At Large : It's so much talk
Visit mvtimes.com, and you'll see we've joined Facebook and Twitter. We've got fans and followers, whose numbers grow daily. That seems nice, but I have only a vague understanding of how this helps us do our newspaper job. Folks who know about these things tell me it does. They say that without question these two social networking technologies are increasing the numbers of people globally who have access to our website. That must be good, I guess, though some of them must have problems of their own closer to home that they ought to be paying attention to rather than reading the bird column. Or this column, for that matter. Maybe it's the high school prom photos of each of The Times staff members, that we've posted on our Facebook page, but I think even those revealing pictures won't attract the millions of visitors for whom we yearn.
Every once in a while I get an invitation to join Facebook, but I worry that it's not a real invitation. I suspect it's being sent from those highly sensual Russian women who keep emailing me to remind me that we've met before, and that we ought to reconnect. Or perhaps it's those very generous Ethiopian businessmen and lawyers who are delighted to be able to inform me that there is a sum in excess of two million Euros on deposit in a bank in Addis Ababa, awaiting my orders. I have only to forward my bank account numbers, and they'll transfer the money. It's nice to know that the Ethiopian banking system is functioning so smoothly and that the Ethiopians are not reluctant to export funds, which must be in high demand in their own country. Nevertheless, I am skeptical. It's a habit, I suppose.
I have joined Twitter, and I've tweeted, though I haven't had any tweets in return. Actually, I didn't expect any, because after my debut tweet I ran out of things to say. In fact, search my brain as assiduously as I can, there is not a single thought that, in my opinion, qualifies as worthy of communication, and especially not to unwitting fellow Twits who didn't ask for it. I suspect someone like 'Lil Wayne is tweeting his rapper's soul from prison to his faithful fans who hang on every twit [Defined as a phrase within the larger tweet. Ed.]. I guess that in prison there's a lot to report on - the food, the friends you make so unexpectedly, the post-modern simplicity of the surroundings - but in my life, nothing worth tweeting ever seems to happen.

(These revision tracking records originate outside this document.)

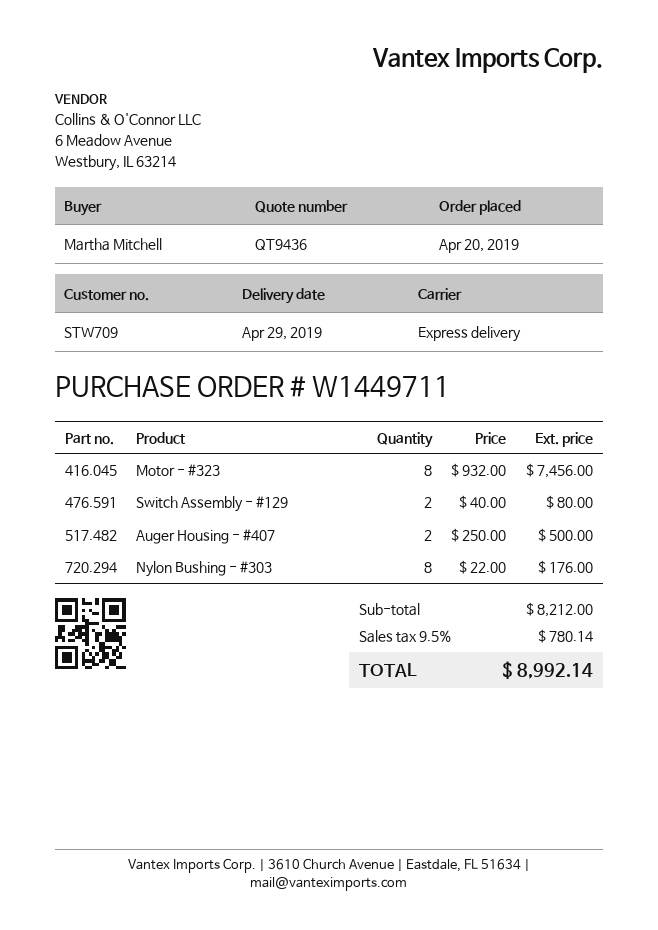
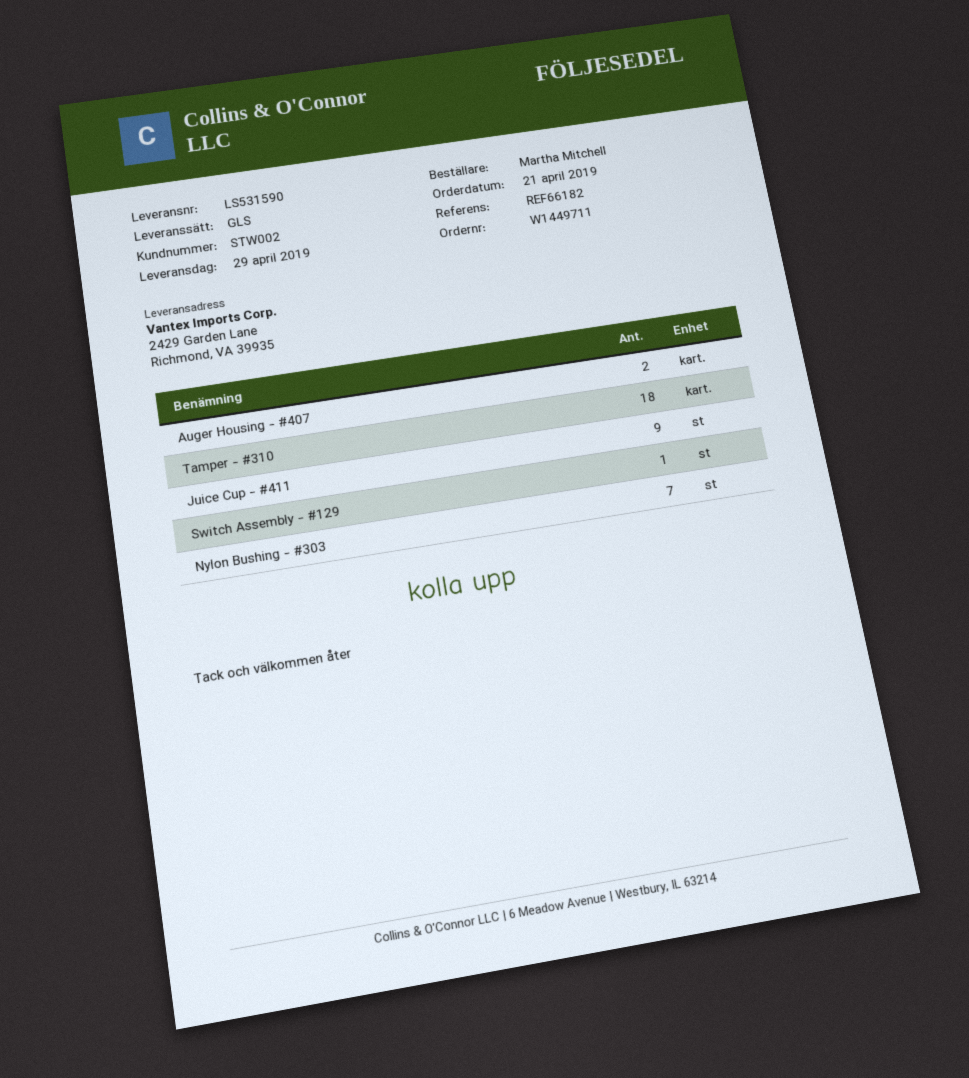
order date: 2019-04-20 -> 2019-04-21
customer number: STW709 -> STW002
shipping method: express -> GLS
Motor - #323: 8 -> none
Switch Assembly - #129: 2 -> 1
Nylon Bushing - #303: 8 -> 7
Tamper - #310: none -> 18
Juice Cup - #411: none -> 9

Feeling powerful, after plunging into Twitter and finding that it didn't take up as much time as people said it would, largely because I got no tweets and sent none, Buzz turned up on my gmail. I like gmail. I like how it lives in the clouds, not on my computer. I like how it keeps track of multiple email addresses and multiple collections of folders (labels), how its search engine is so powerful, how you can create and share word and spreadsheet documents, and calendars, how you can chat with the kids right there on the screen as you work on something else, how it reminds you that you didn't attach the email attachment you thought you attached. It's a good thing. So, when Buzz showed up, I said what the hell and joined. Right off, I Buzzed my daughter in law, and it was fun, although I could have called her. She has a very nice telephone presence.
But, imagine my chagrin the day after I got my initial Buzz on when I learned that Google - all knowing, all powerful Google - had goofed and spilled my private beans all over the Internet, along with the beans of millions of others. I felt violated, or I would have if I actually understood what they'd done that was so invasive and why it was worse than what Facebook, Twitter, email generally, and the Internet altogether do to the quaint notion of privacy day in and day out. I may not understand how all this Internet works, but I long ago concluded - accurately, I think - that the old days of minding one's own business and enjoying the comforting understanding that everyone else was minding his or her business at the same time I was minding mine, were over. I set about trying to make sure there was none of my business that might attract the attention of anyone else who imagined it would be fun to mind.
Given the speed with which Internet businesses flame up and flame out, who'd be surprised if Twitter and Facebook (with 400 million members) followed Friendster and MySpace - remember Friendster? No, well how about MySpace, about which The Times' coverage, warning of its dangers for unsuspecting teens, won journalism awards and bitter criticisms from MySpace posters just a few years ago? It survives, but it struggles to find a new, profitable identity.
None of these enterprises, the departed and the extant, has made a profit, none has a clear picture of what form it will take when it grows up, none is today exactly what it was when it was founded by a bunch of college kids in a garage somewhere. For that matter, remember Flesh of the Stars - big name, great idea, never got off the ground. Flash in the pan.